Armstrong joined the team to reunite with Bruyneel, his longtime manager, but he doesn't seem terribly excited about Astana, which he derisively referred to as "Team Borat" in a profile in the July issue of Men's Journal. In a recent column, Bicycling Magazine contributor Joe Lindsey writes that Armstrong is "clearly ill at ease racing for the glory of a consortium of natural resource companies from an obscure Central Asian country best known in the west from the Borat caricature [and has] spent as much time as possible hiding his Astana team kit under Livestrong gear and jerseys from his Austin bike shop, Mellow Johnny’s."

His embarrassment isn’t exactly misplaced. “Astana freakin’ takes the cake,” says one cycling insider. “It’s the weirdest, skankiest team in cycling history.” Astana's past is so dodgy, in fact, that the leader of the Kazakhstan Cycling Federation, Daniyal Akhmetov--recently sacked from his day job as Kazakhstan's Minister of Defense amid a wide-ranging corruption scandal--is far from the scariest skeleton in the team's closet. Most of Astana's transgressions came under a previous administration, but they are numerous.

Astana rose from the ashes of the risibly corrupt Liberty Seguros Cycling Team, which disbanded in 2006 when manager Manolo Saiz was caught in the anti-doping sting Operacion Puerto. Liberty Seguros' star racer, Kazakh cyclist Alexandre Vinokourov and then-Prime Minister Akhmetov cobbled together some Kazakh sponsors and Astana was born. Vinokourov and Kazakh teammate Andrei Kashechkin promptly tested positive for blood doping, and Astana was kicked out of the 2007 Tour de France and banned in '08. Bruyneel was hired shortly thereafter in an attempt to re-brand the team and largely cleaned house, but Armstrong's current Astana teammate Andreas Kloeden has been dogged by doping rumors for years and Astana hasn't shaken its rep. "There's a high bar for hijinks in this sport," Lindsey says. "But Astana is a different creature than any cycling has seen in 50 years."
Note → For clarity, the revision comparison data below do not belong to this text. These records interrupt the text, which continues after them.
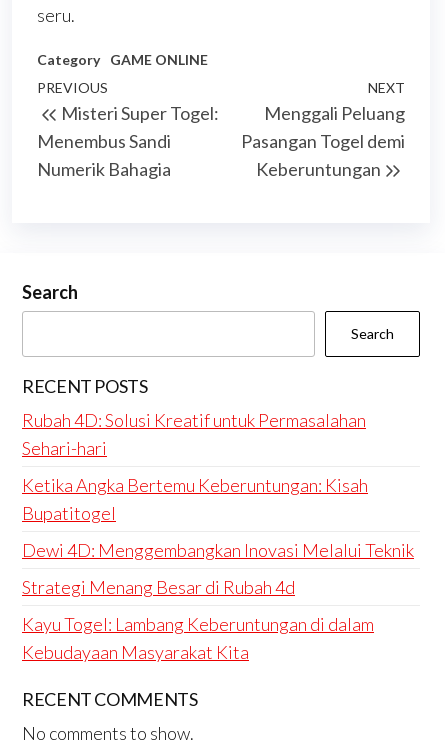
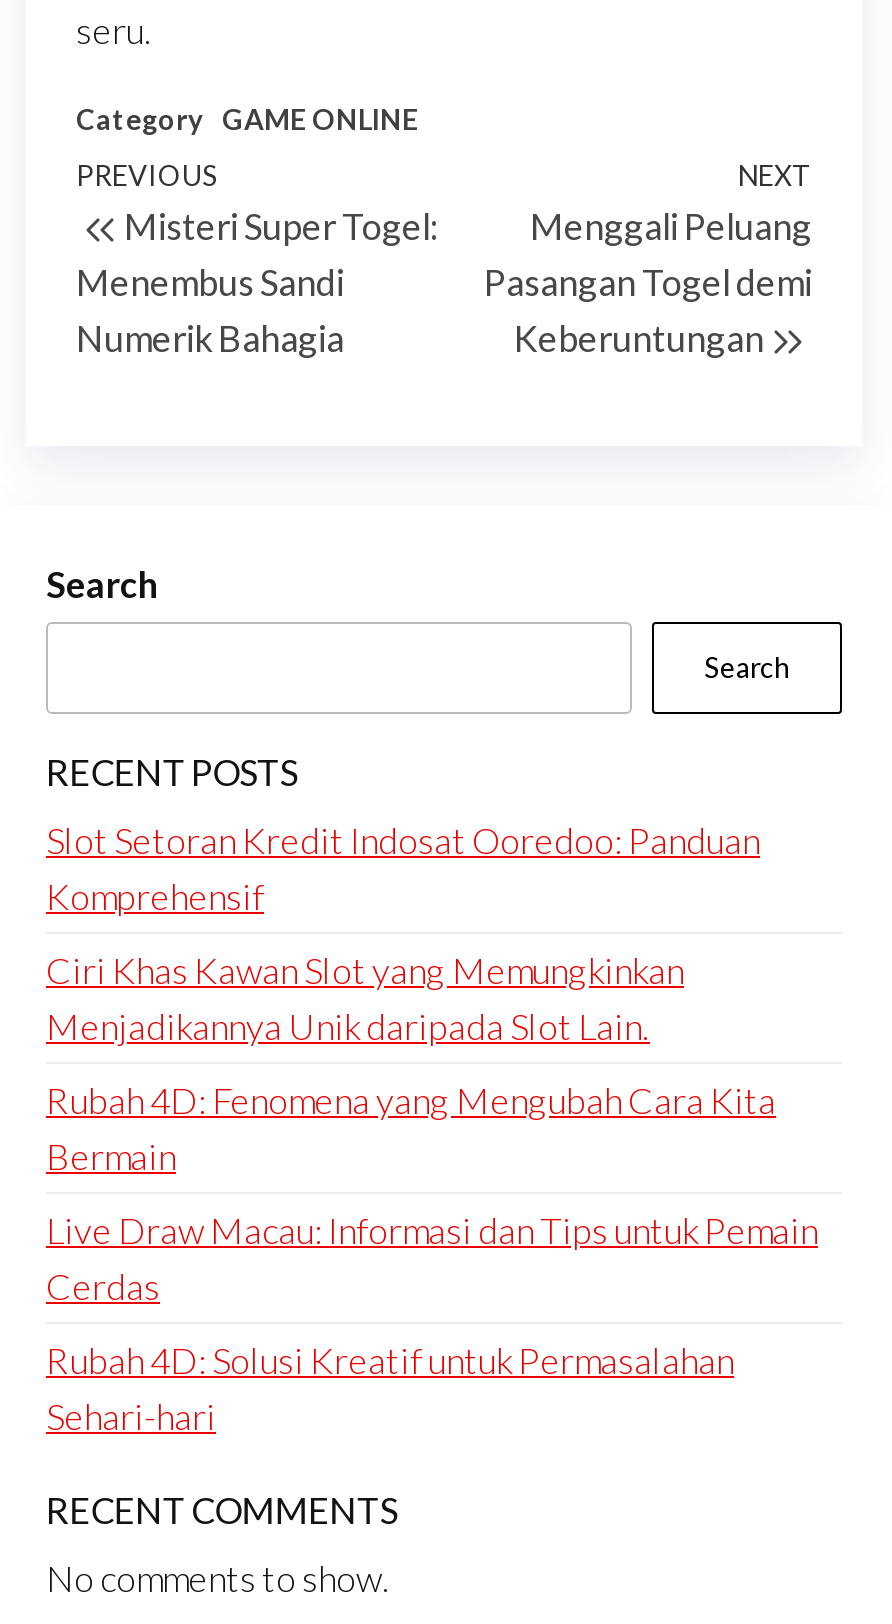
+ Slot Setoran Kredit Indosat Ooredoo: Panduan
+ Komprehensif
+ Ciri Khas Kawan Slot yang Memungkinkan
+ Menjadikannya Unik daripada Slot Lain.
+ Rubah 4D: Fenomena yang Mengubah Cara Kita
+ Bermain
+ Live Draw Macau: Informasi dan Tips untuk Pemain
+ Cerdas

moved down: Rubah 4D: Solusi Kreatif untuk Permasalahan | Sehari-hari

- Ketika Angka Bertemu Keberuntungan: Kisah
- Bupatitogel
- Dewi 4D: Menggembangkan Inovasi Melalui Teknik
- Strategi Menang Besar di Rubah 4d
- Kayu Togel: Lambang Keberuntungan di dalam
- Kebudayaan Masyarakat Kita
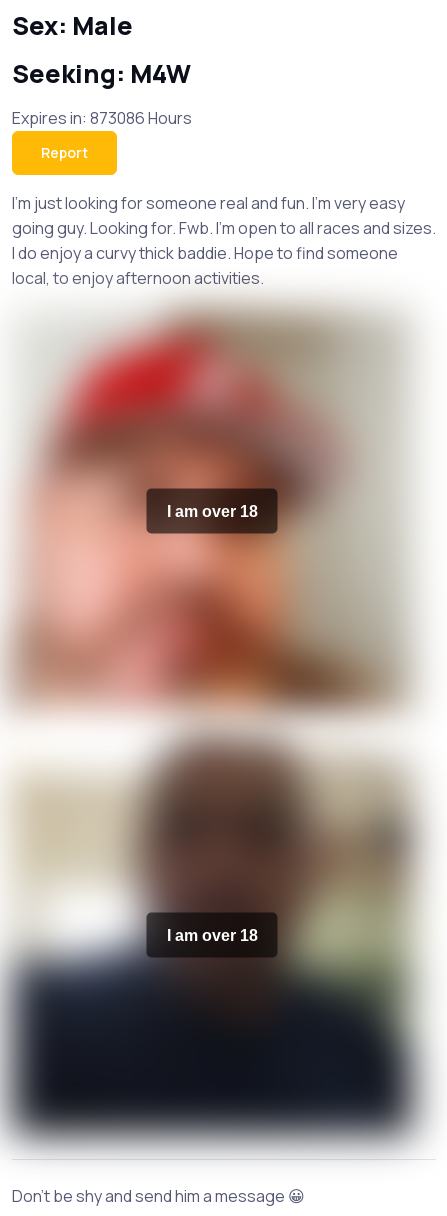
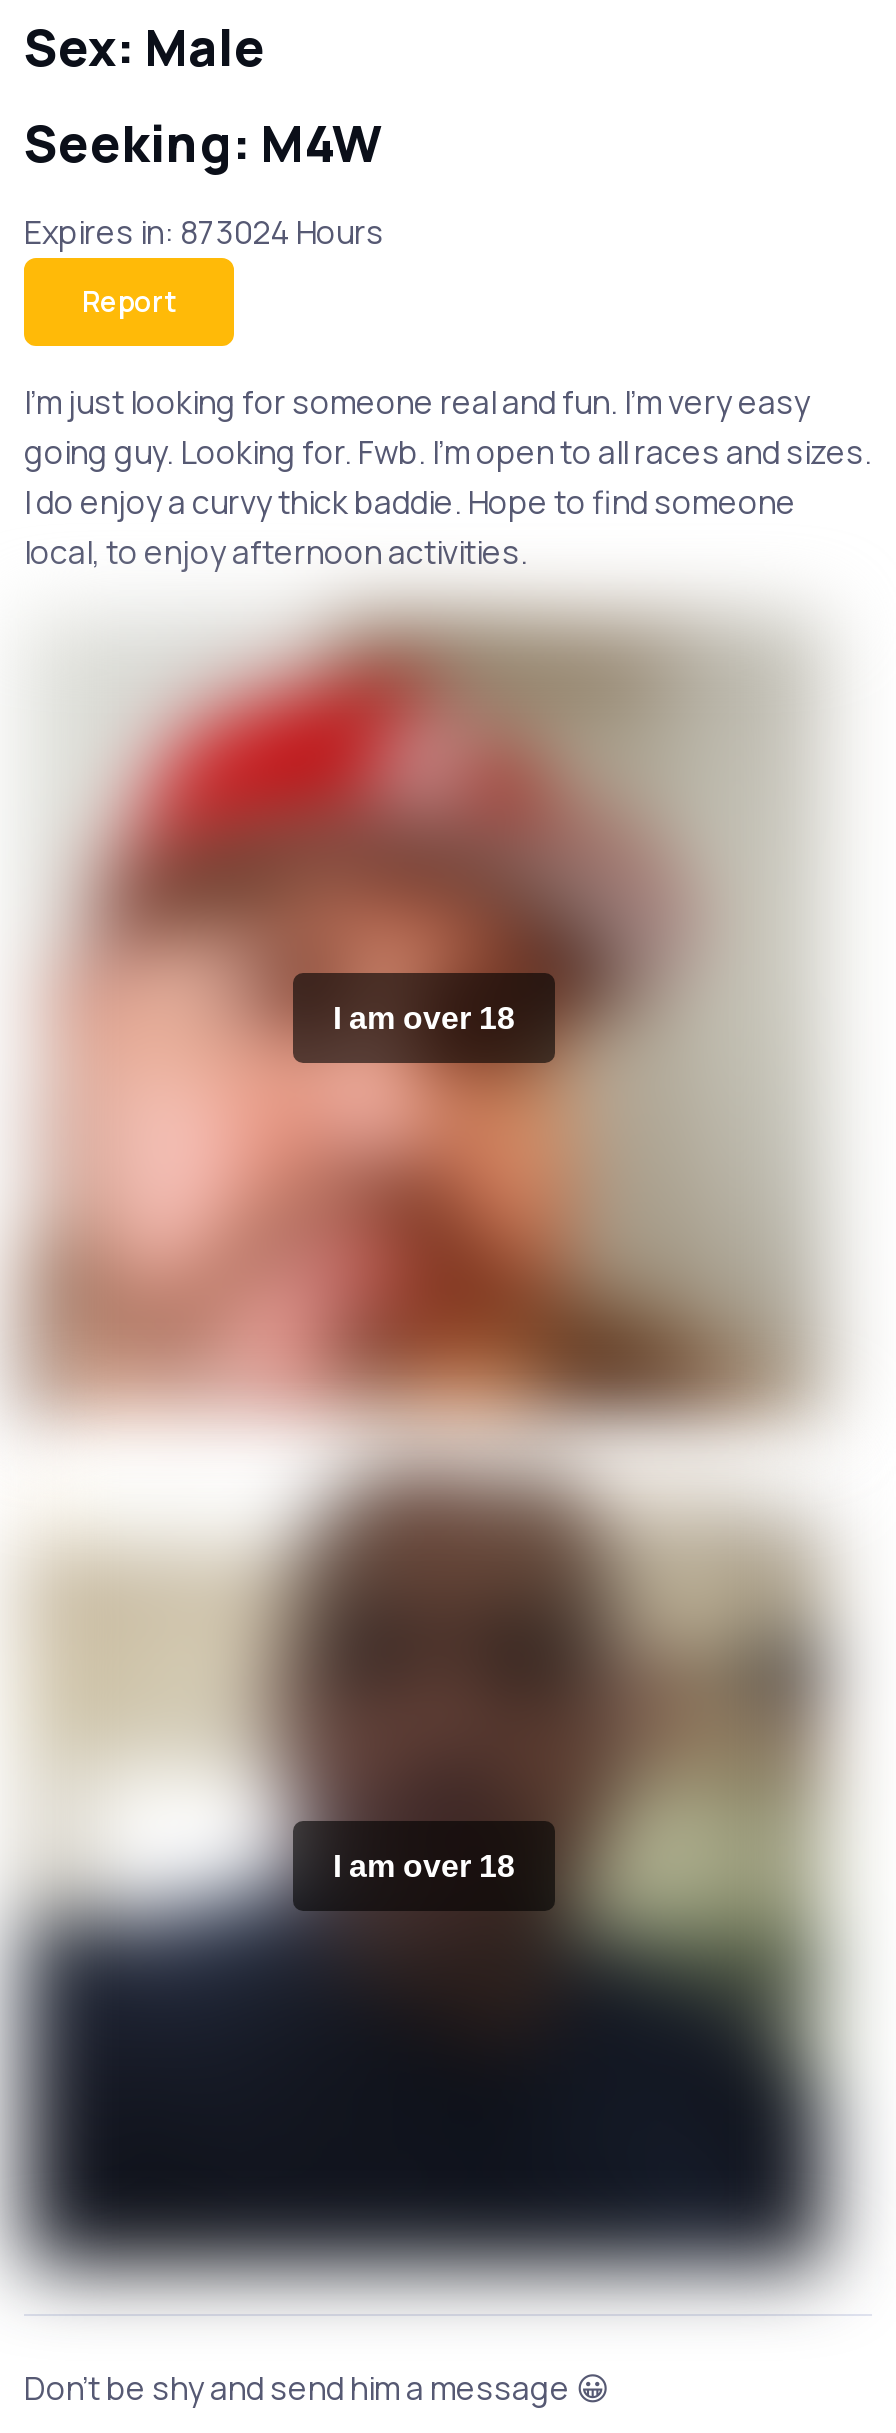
- Expires in: 873086 Hours
+ Expires in: 873024 Hours
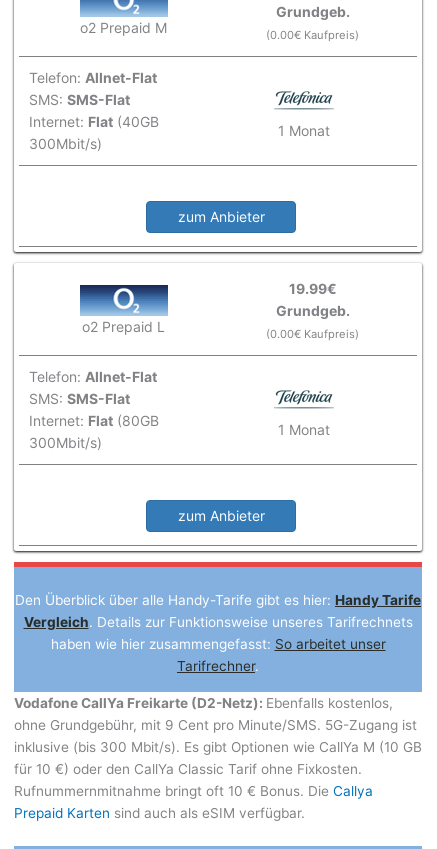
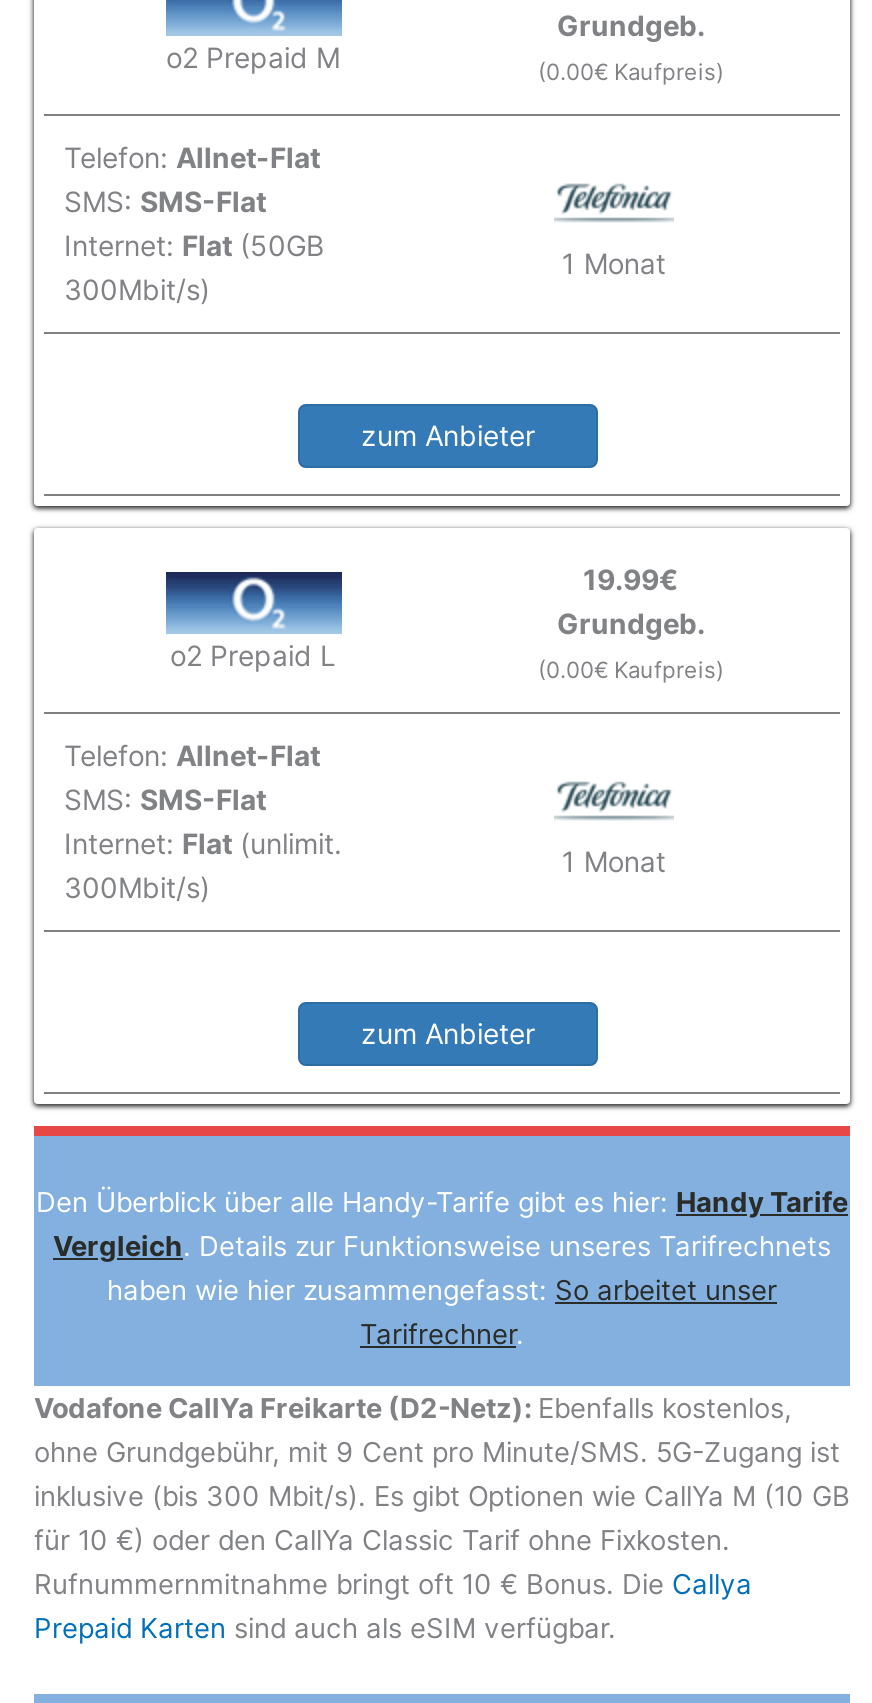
- Internet: Flat (40GB
+ Internet: Flat (50GB

- Internet: Flat (80GB
+ Internet: Flat (unlimit.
The last year hasn't been kind to Astana, either. In May's Giro d'Italia, one of the cyling world’s biggest events, all of Astana's active racers, with the exception of Kazakh-born Andrey Zeits, covered up the names of their Kazakh sponsors to protest months of unpaid salaries. Armstrong, who receives no salary from Astana but covered up the logos on his jersey in a show of solidarity, was rumored to be considering American sponsors in case Astana went belly-up. It didn't, and Astana was able to pay the bank guarantees necessary to get it into the Tour de France. Still, the whole experience begs the question of why Armstrong, who has been famously prickly over allegations of doping, would ride for such an extravagantly tainted organization.

"Plugging back in with Johan was a no-brainer when Lance decided to come out of retirement," says Mark McKinnon, Armstrong's P.R. maestro. According to Lindsey, Bruyneel's previous success with Armstrong and their close relationship meant "it was clear that Astana was the only team [Armstrong] could be with. You can't imagine Armstrong racing for any other manager." Also, Astana has developed one of the finest overall teams in the sport’s history around Armstrong--so even if he isn’t getting paid by the squad, he’s benefitting from its talent. Armstrong may soon wind up racing for another team, though--Vinokourov's two-year suspension ends later this month, and he has announced his intention to return to Astana, even if it means that Bruyneel leaves. Should that occur, the cycling scuttlebutt is that Bruyneel and Armstrong would form a Nike-sponsored team of their own.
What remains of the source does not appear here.